╭─ Records
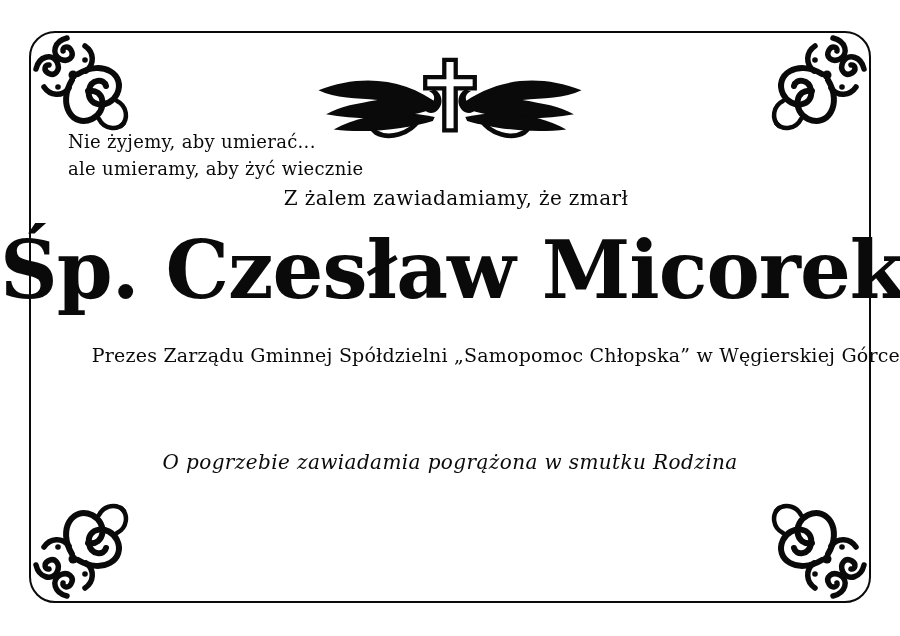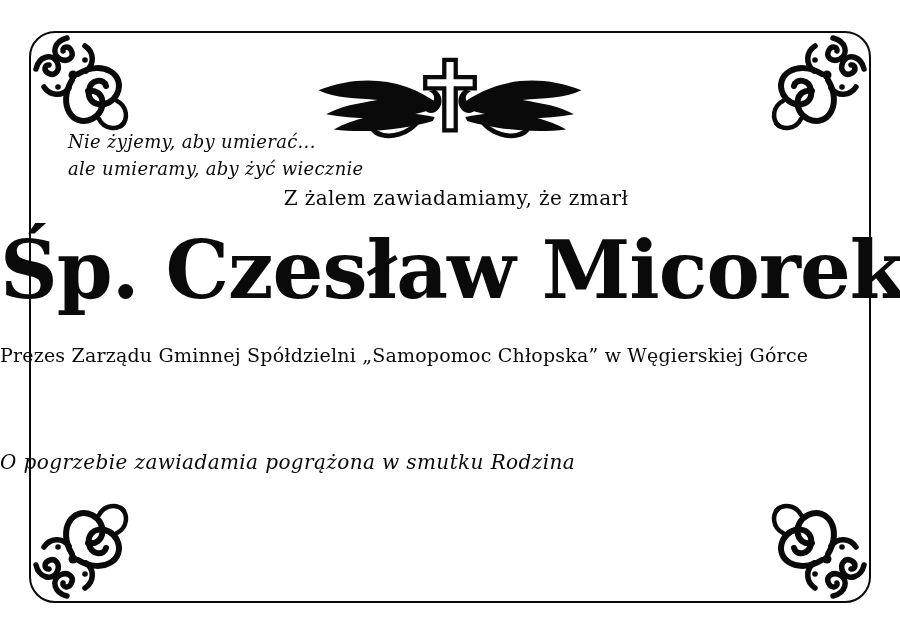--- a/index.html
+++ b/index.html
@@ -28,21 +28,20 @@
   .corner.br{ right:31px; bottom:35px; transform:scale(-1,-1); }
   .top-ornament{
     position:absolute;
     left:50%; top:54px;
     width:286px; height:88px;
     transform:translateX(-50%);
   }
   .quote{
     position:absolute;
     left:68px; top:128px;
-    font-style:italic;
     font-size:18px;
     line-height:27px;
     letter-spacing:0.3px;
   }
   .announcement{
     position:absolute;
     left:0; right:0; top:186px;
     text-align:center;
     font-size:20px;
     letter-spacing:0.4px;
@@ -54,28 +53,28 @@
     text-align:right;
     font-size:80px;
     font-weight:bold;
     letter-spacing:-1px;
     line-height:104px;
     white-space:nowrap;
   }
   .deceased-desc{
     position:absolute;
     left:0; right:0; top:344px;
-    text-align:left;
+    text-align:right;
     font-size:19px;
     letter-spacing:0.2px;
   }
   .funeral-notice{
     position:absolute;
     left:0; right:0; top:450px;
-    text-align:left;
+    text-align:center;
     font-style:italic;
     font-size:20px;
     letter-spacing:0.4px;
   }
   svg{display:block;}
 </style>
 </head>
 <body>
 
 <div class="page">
╰─
Every line of the listing that holds the word "left" is to be found and copied.

*Your solution*.
     left:50%; top:54px;
     left:68px; top:128px;
     left:0; right:0; top:186px;
     left:0; right:0; top:344px;
-    text-align:left;
     left:0; right:0; top:450px;
-    text-align:left;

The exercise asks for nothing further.